On the null result for emotional factors: the authors note that emotional bias components might better predict shooting errors if scenarios were designed to more readily evoke individual biases. They cite racial prejudice research as an example. As a general influence in this study, emotional bias was a non-significant predictor compared to the more dominant role of inhibitory control failures.
The authors are explicit that the findings point toward the potential value of cognitive training for military and law enforcement personnel, though they stop short of claiming training effects — the study establishes the cognitive-performance link, not whether that link can be deliberately developed. Several future directions are flagged: whether anxiety and force-on-force conditions would elevate the importance of inhibitory control further; how priming and rules of engagement interact with individual differences; and how different scenario types might emphasize different components of inhibitory control.
On limitations, the authors acknowledge that lethal force encounters involve too many variables to capture in a single study or simulation. The current scenarios also did not include the anxiety-provoking elements of real force-on-force encounters, which prior research suggests can bias individuals toward shooting — meaning the role of inhibitory control under high-threat conditions remains an open question.
My $.02
What I find compelling here is that it appears that shooting speed and the ability to stop a response appear to be genuinely separate mechanisms - not two ends of the same dial. That has real implications for how we think about selection and training, because you can’t assume that getting faster makes someone more likely to shoot the wrong person, or that working on restraint slows them down.
The question the paper leaves open is the one that actually matters for practitioners: can we train stopping ability? The correlational design tells us it predicts unintended casualties, but not whether it’s teachable. That’s the next study someone needs to run — and until it exists, this research gives us a good reason to ask the question seriously rather than assume marksmanship and tactics cover everything.

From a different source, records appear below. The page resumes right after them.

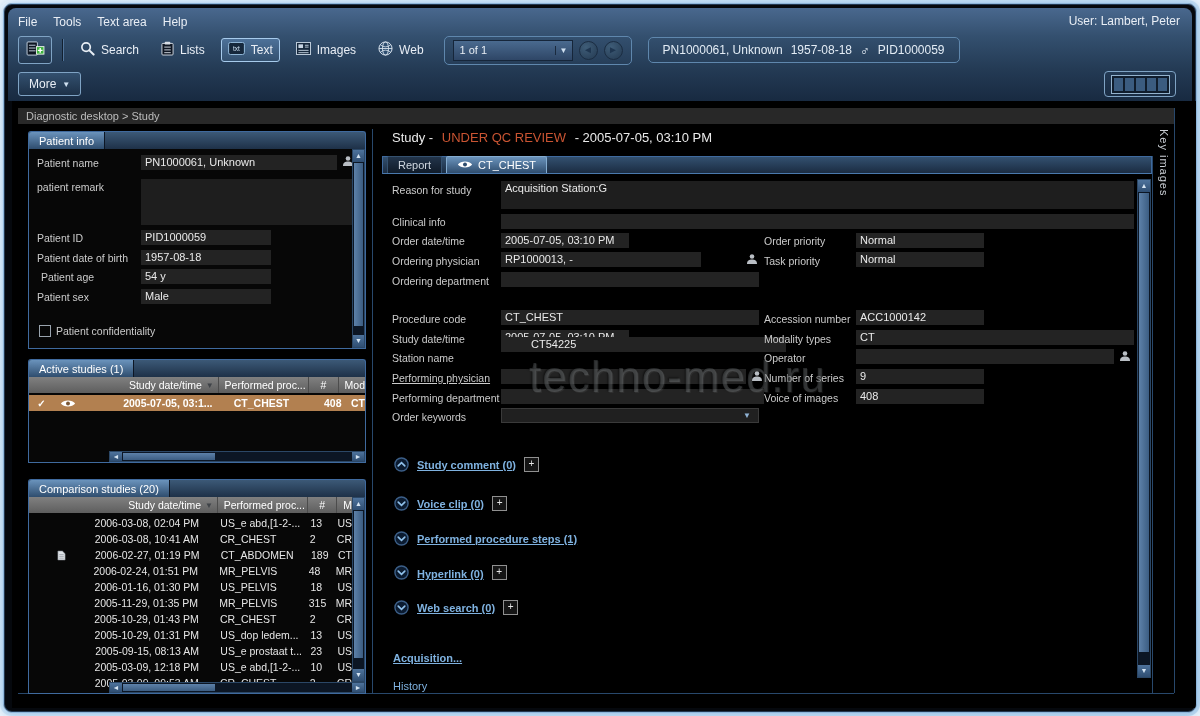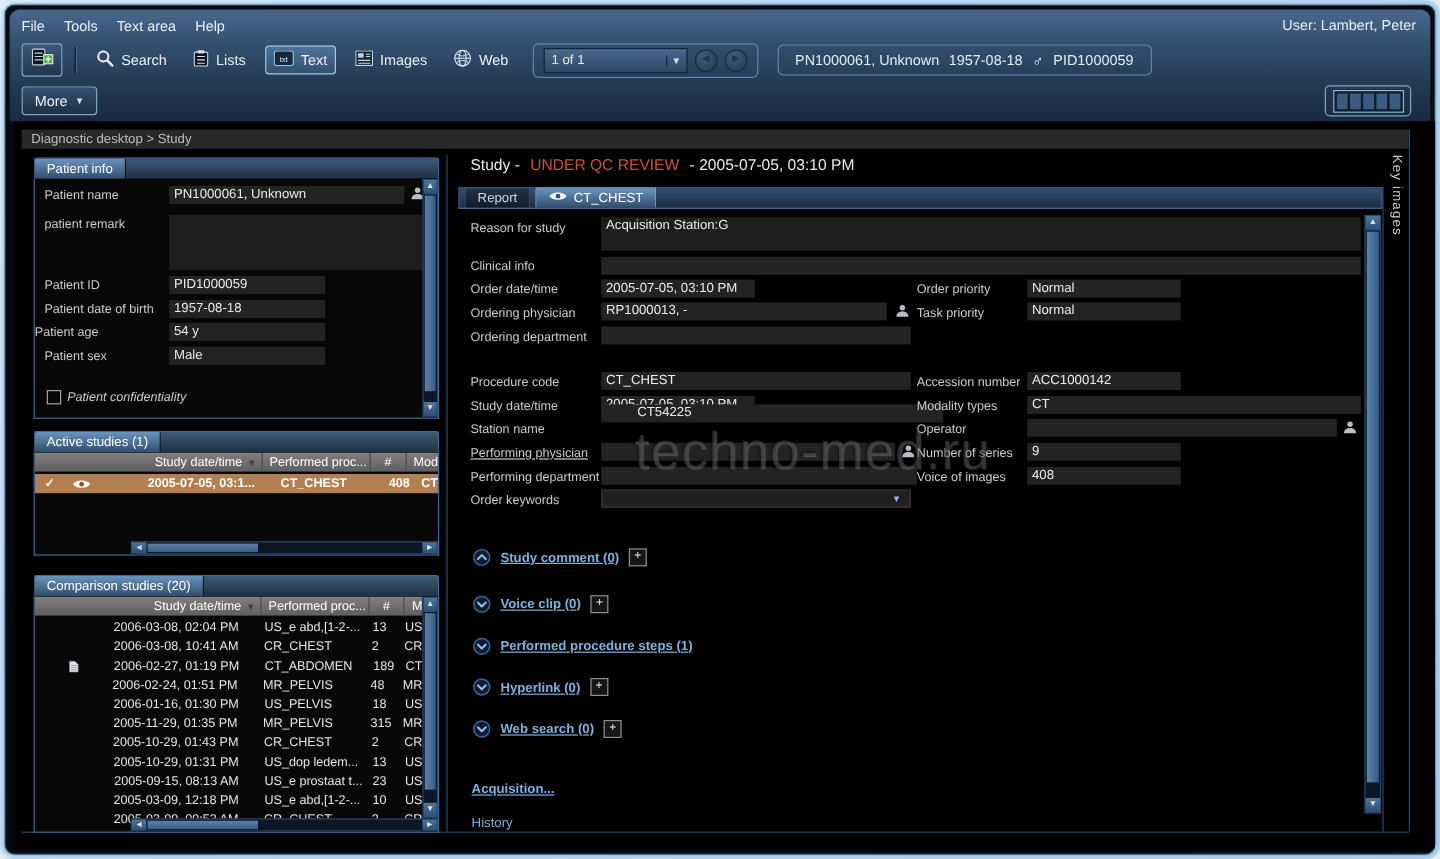"RP1000013, -" div.fb { width: 238px -> 200px }
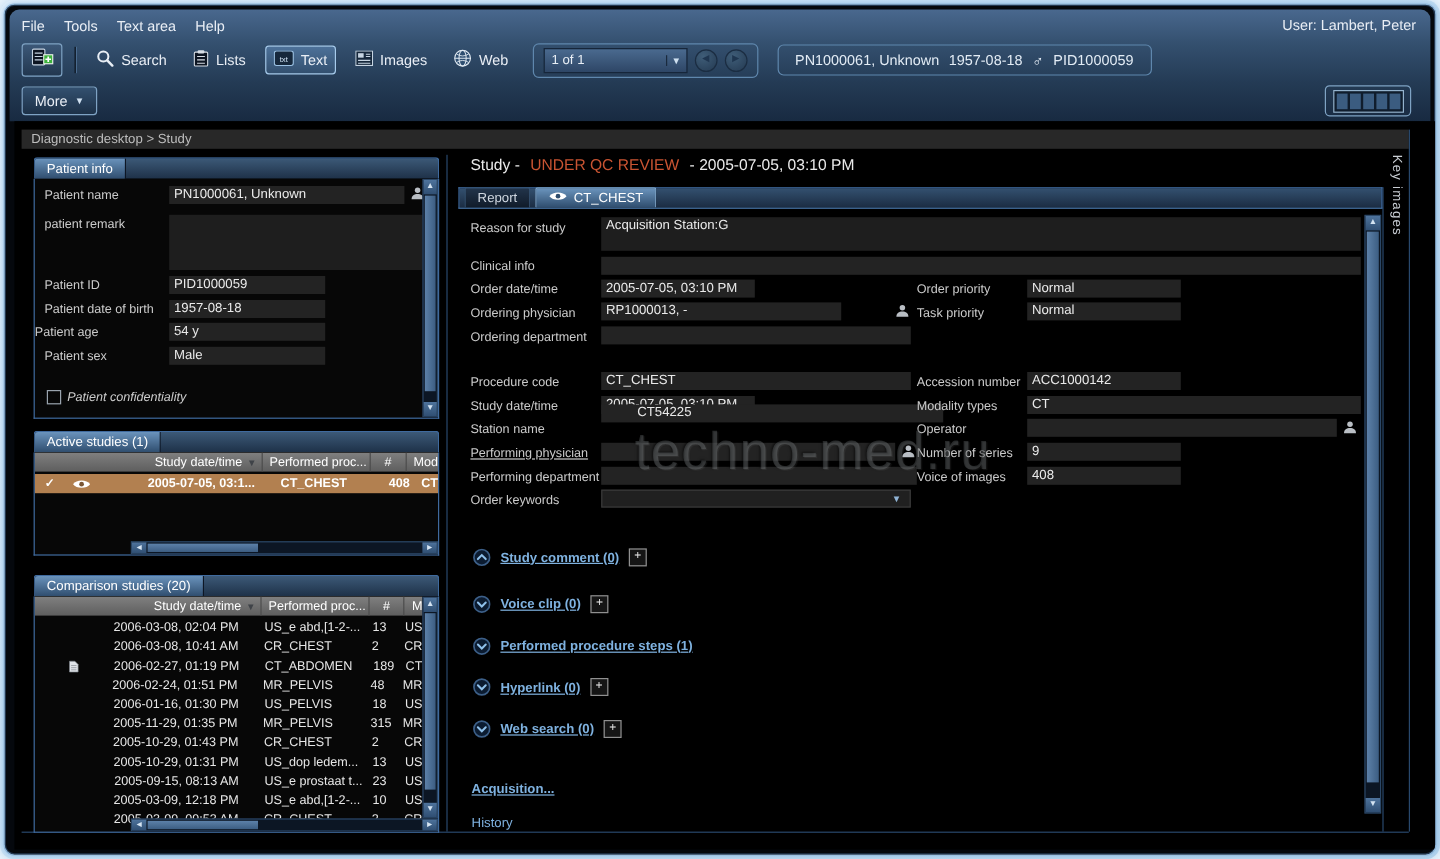"Patient age" span.lb { left: 0 -> 12px }
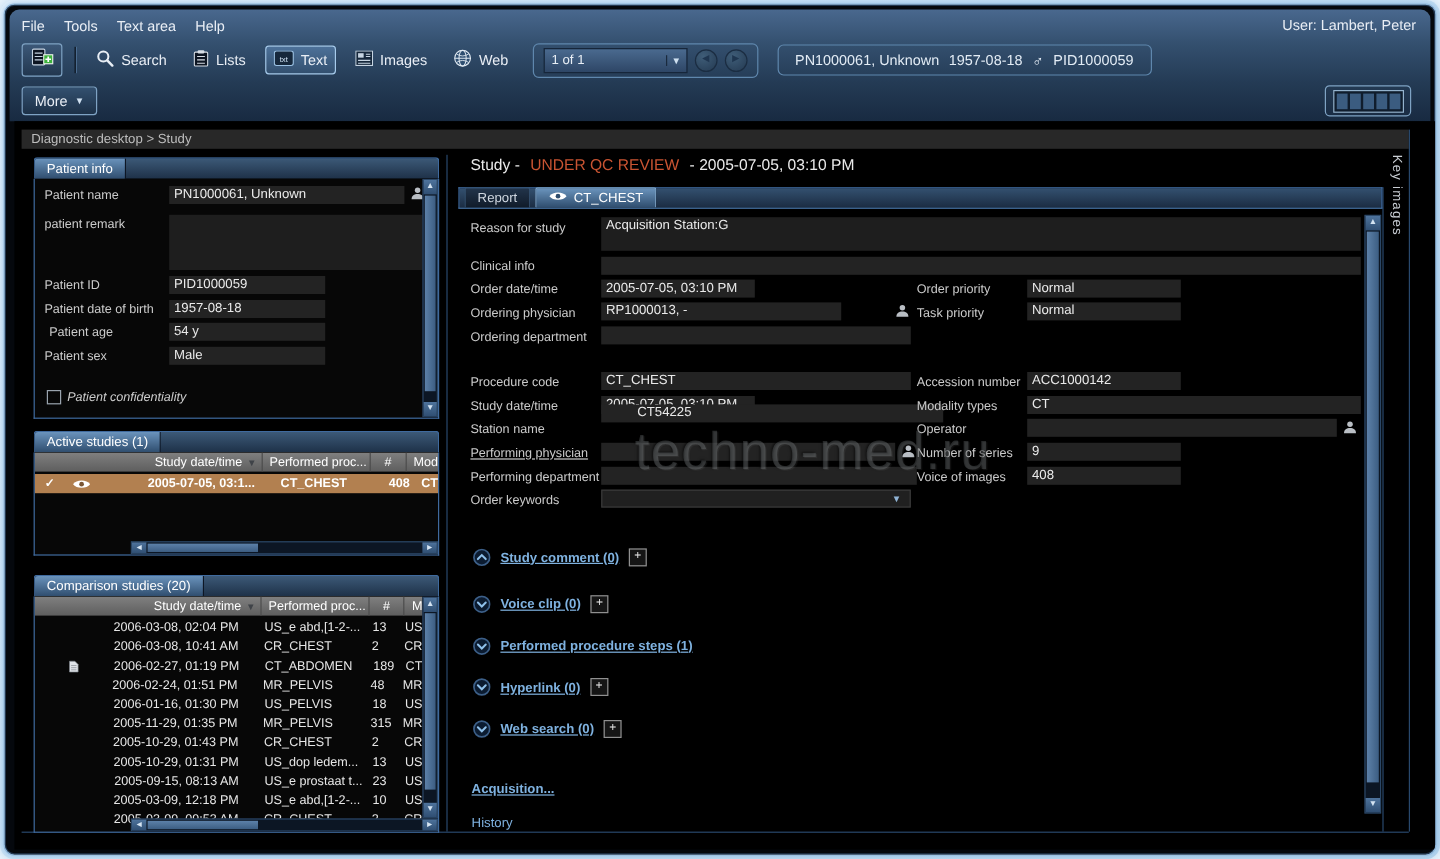"Patient confidentiality" span.lb { font-style: italic -> none }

Interesting article, thank you.
Very interesting. It would be interesting equally to read non-agenda driven articles on the influence of racial bias, on this subject.
Like does a woman coming at you hysterically wearing a hijab automatically mean she’s a terrorist and therefore is fired upon or a woman in a Che Guevara tshirt or a White Pride tshirt?
No hidden agenda in my question. Interested in the subject and IF a positive correlation, how do we as military, LEO or trained civilians work to mitigate for that?